Thymic carcinoma

Case contributed by Mohammad Salem Amer
Diagnosis certain

Presentation

Two-month history of dry cough, recently complicated by left-sided chest pain (with deep breathing and coughing), shortness of breath on exertion, and difficulty maintaining left lateral position.

Patient Data

Age: 40 years
Gender: Female
ct

Anterior mediastinal heterogeneously enhanced large soft tissue mass with necrotic areas, measures about 108 x 94 x 92 mm, associated with left side malignant pleural nodular thickening nearly encasing the left hemithorax and involving the pericardium inseparable from it, accompanied by left side moderate pleural effusion with collapsed left lower lung lobe and minimal pericardial effusion. The mass is compressing the aortic arch, pulmonary trunk, and its main left branch as well as the left brachiocephalic vein, while the latter two are markedly affected with reduced attenuated calibers but no definite thrombosis or invasion. Multiple bilateral upper and lower lung lobe nodules ranging from 5 to 12 mm; the largest is at the right lower lobe, which measures about 12 x 10 mm. 

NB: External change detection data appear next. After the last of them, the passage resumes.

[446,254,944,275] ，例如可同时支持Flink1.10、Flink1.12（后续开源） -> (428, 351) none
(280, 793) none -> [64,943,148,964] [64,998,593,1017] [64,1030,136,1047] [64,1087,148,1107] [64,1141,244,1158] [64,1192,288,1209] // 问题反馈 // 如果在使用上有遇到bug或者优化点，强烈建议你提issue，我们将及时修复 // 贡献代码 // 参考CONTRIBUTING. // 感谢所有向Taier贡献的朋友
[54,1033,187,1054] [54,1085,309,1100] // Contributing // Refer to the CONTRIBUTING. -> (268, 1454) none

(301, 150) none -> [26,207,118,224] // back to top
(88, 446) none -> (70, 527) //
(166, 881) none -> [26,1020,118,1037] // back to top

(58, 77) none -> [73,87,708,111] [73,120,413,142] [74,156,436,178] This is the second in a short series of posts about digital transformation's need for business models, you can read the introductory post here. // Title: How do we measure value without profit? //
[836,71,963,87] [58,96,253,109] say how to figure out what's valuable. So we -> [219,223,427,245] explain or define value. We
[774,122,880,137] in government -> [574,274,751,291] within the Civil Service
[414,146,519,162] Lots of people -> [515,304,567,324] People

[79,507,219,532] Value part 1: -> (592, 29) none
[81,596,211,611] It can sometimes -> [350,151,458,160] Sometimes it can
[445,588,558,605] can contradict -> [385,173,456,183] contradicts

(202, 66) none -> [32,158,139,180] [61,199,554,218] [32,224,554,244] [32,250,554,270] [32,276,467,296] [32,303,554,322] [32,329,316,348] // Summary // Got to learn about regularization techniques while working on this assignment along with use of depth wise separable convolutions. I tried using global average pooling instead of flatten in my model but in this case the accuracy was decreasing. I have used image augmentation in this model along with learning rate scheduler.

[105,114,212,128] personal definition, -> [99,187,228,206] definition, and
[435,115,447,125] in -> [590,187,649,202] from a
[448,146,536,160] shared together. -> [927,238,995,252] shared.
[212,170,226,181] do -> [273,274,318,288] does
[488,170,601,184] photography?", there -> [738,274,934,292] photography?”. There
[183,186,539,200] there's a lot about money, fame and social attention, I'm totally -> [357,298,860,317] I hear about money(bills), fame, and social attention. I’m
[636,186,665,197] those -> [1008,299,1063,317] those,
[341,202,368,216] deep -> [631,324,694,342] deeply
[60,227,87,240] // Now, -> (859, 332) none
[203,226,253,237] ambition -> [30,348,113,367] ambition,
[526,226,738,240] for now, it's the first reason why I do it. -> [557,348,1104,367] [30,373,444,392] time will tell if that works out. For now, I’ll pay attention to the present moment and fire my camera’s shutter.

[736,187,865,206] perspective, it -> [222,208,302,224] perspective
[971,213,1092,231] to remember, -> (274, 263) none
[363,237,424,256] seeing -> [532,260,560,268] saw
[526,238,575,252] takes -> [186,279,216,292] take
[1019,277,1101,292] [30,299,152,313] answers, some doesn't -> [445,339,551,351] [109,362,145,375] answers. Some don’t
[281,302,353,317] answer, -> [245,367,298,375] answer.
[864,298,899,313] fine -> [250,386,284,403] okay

Scanned cuts through the upper abdomen reveal a hypodense exophytic soft tissue lesion noted at segment II of the left liver lobe, which measures about 35 x 31 x 30 mm.

No right pleural effusion. No osteolytic or osteosclerotic bony lesions.

Opinion was:

Invasive mediastinal mass with direct involvement of left pleura, pericardium, multiple pulmonary deposits, and hepatic deposits.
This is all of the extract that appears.